Segmentation of key administrative assets, and limiting third-party access to proprietary or sensitive data, are practical ways some enterprises are minimizing their exposure. Another strategy is to perform random spot checks of suppliers, to ensure compliance with security agreements. Still others are deploying AI-based red team testing and risk assessment tools, or looking toward government-sponsored risk scorecards for software and IoT vendors.

You need a business mindset at the top that says ‘We’re not going to compete on security within our supply chain. We’re going to cooperate and collaborate.’ And you’ve got to explain this to the board, because otherwise no one will justify buying the part that cost twice as much.

Driving the Implementation of SecDevOps

The model of DevOps throwing a finished application over the wall to the security team to vet is no longer viable. Increasingly, development teams and security teams need to work in tandem to identify and mitigate risks before code goes into production.

Whether you call it DevSecOps or SecDevOps, you have to do these things in parallel. Otherwise the development team is going to go off and do its own thing, and then the security will try to solve its own problems. Those two things need to be tied at the hip. It’s not one before the other.

Preparing for a Quantum Future

The next five years will see an even more rapid evolution in the role and responsibilities of the CISO.

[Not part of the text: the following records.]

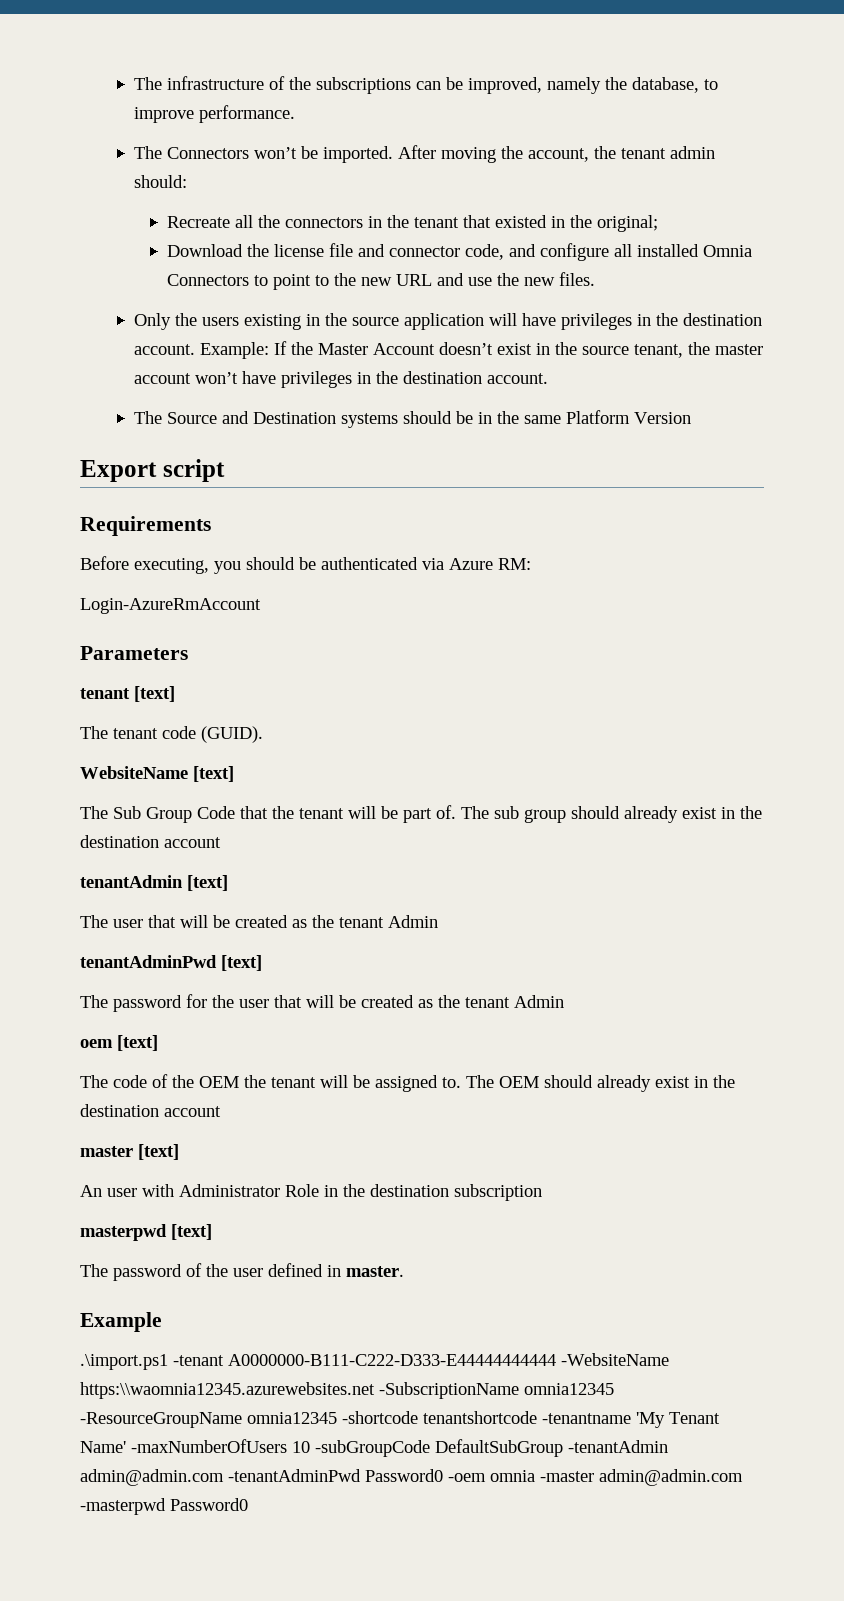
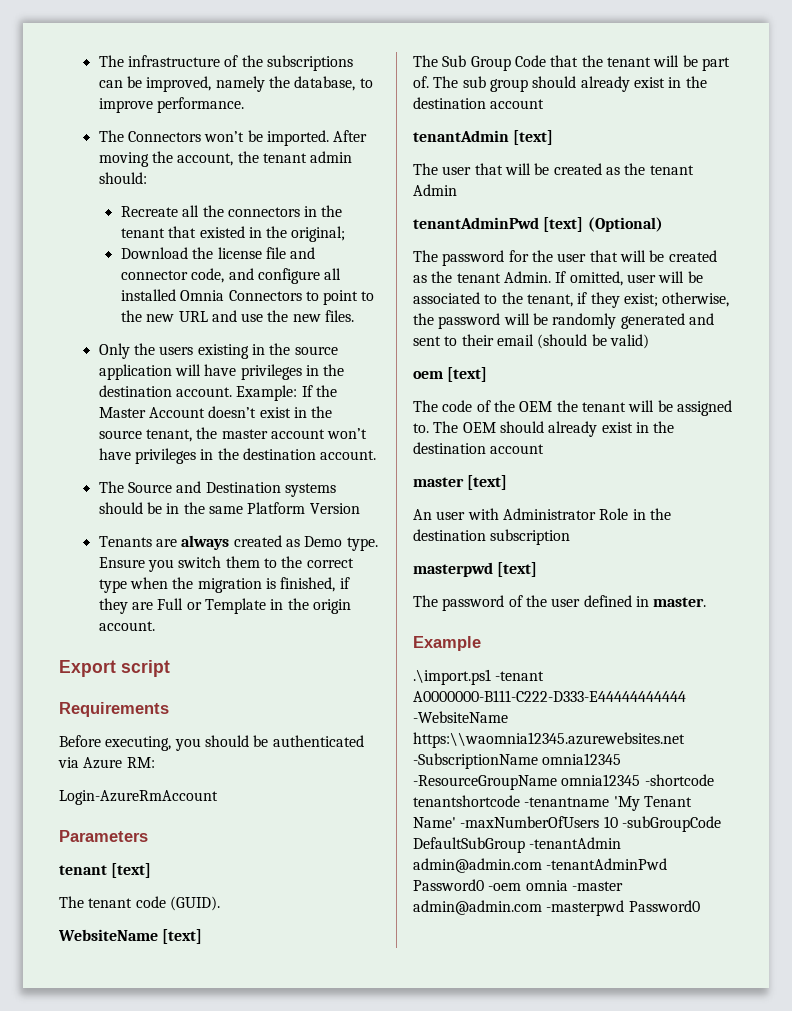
+ Tenants are always created as Demo type. Ensure you switch them to the correct type when the migration is finished, if they are Full or Template in the origin account.
- tenantAdminPwd [text]
+ tenantAdminPwd [text] (Optional)
- The password for the user that will be created as the tenant Admin
+ The password for the user that will be created as the tenant Admin. If omitted, user will be associated to the tenant, if they exist; otherwise, the password will be randomly generated and sent to their email (should be valid)

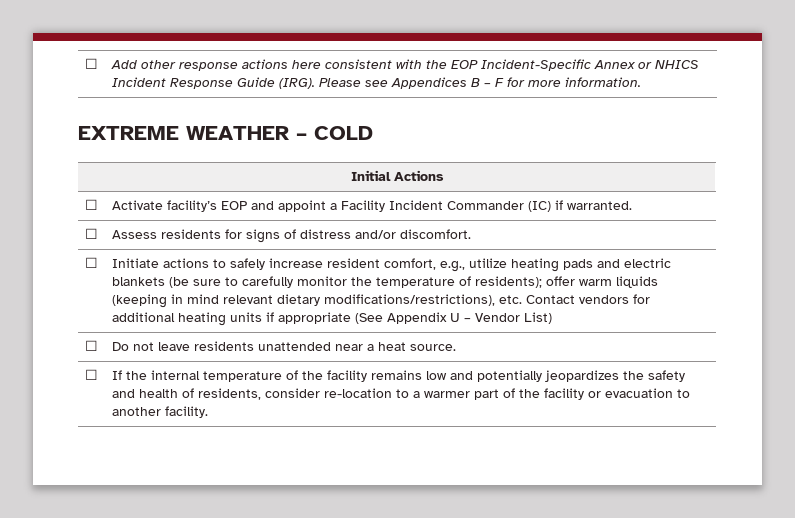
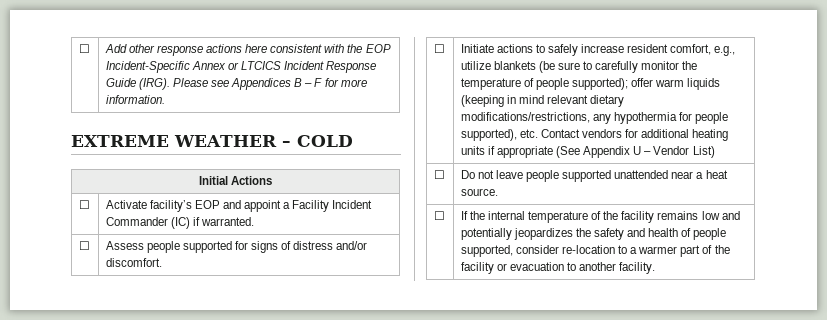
- ☐ | Add other response actions here consistent with the EOP Incident-Specific Annex or NHICS Incident Response Guide (IRG). Please see Appendices B – F for more information.
+ ☐ | Add other response actions here consistent with the EOP Incident-Specific Annex or LTCICS Incident Response Guide (IRG). Please see Appendices B – F for more information.
- ☐ | Assess residents for signs of distress and/or discomfort.
+ ☐ | Assess people supported for signs of distress and/or discomfort.
- Initiate actions to safely increase resident comfort, e.g., utilize heating pads and electric blankets (be sure to carefully monitor the temperature of residents); offer warm liquids (keeping in mind relevant dietary modifications/restrictions), etc. Contact vendors for additional heating units if appropriate (See Appendix U – Vendor List)
+ Initiate actions to safely increase resident comfort, e.g., utilize blankets (be sure to carefully monitor the temperature of people supported); offer warm liquids (keeping in mind relevant dietary modifications/restrictions, any hypothermia for people supported), etc. Contact vendors for additional heating units if appropriate (See Appendix U – Vendor List)
- ☐ | Do not leave residents unattended near a heat source.
+ ☐ | Do not leave people supported unattended near a heat source.
- ☐ | If the internal temperature of the facility remains low and potentially jeopardizes the safety and health of residents, consider re-location to a warmer part of the facility or evacuation to another facility.
+ ☐ | If the internal temperature of the facility remains low and potentially jeopardizes the safety and health of people supported, consider re-location to a warmer part of the facility or evacuation to another facility.

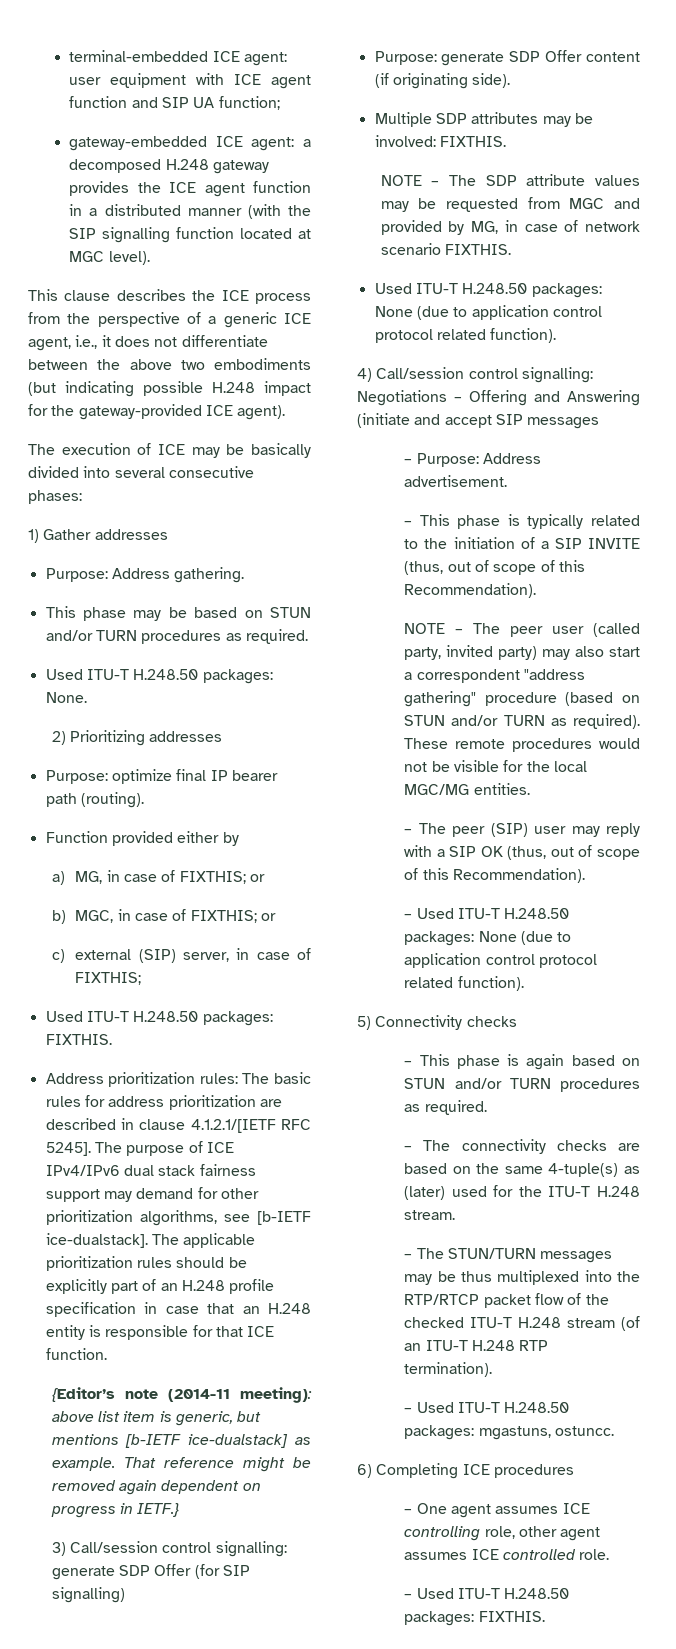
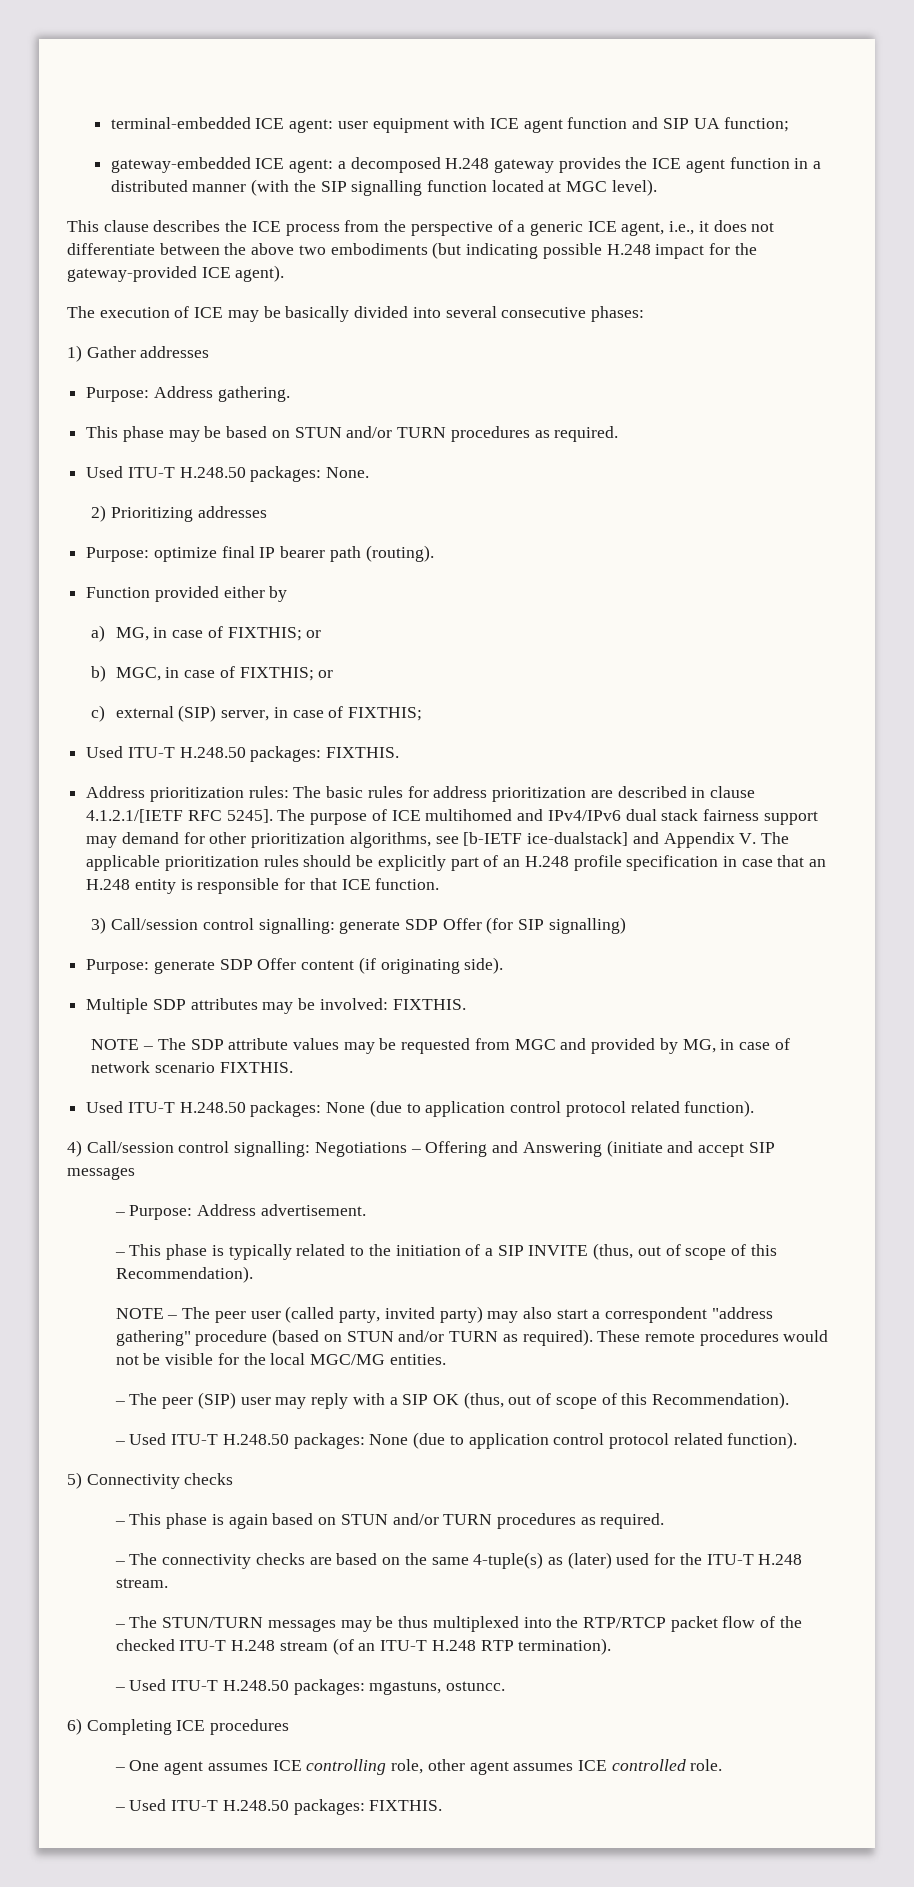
- The purpose of ICE IPv4/IPv6 dual stack fairness support may demand for other prioritization algorithms, see [b-IETF ice-dualstack]. The applicable prioritization rules should be explicitly part of an H.248 profile specification in case that an H.248 entity is responsible for that ICE function.
+ The purpose of ICE multihomed and IPv4/IPv6 dual stack fairness support may demand for other prioritization algorithms, see [b-IETF ice-dualstack] and Appendix V. The applicable prioritization rules should be explicitly part of an H.248 profile specification in case that an H.248 entity is responsible for that ICE function.
- {Editor’s note (2014-11 meeting): above list item is generic, but mentions [b-IETF ice-dualstack] as example. That reference might be removed again dependent on progress in IETF.}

The emergence of quantum encryption and decryption, the continued adoption of AI, and the widespread deployment of edge devices are some of the key technologies that are driving changes in the role of security professionals.

Over the next five years, CISOs will shift their focus away from operations and incident response and towards strategy and risk. The time-honored model of confidentiality, integrity, and availability (CIA) will become more of a trust-risk-privacy triad, with CIA falling under risk. And stronger board-level engagement is very critical. Fortunately, we’re starting to see that today.

In today’s world, with the recent dramatic rise in bad actors – everyone is asking how cyber can become more proactive. And the answer may not be what people expect – instead of being about technology or products, it’s really about leadership and organizational design.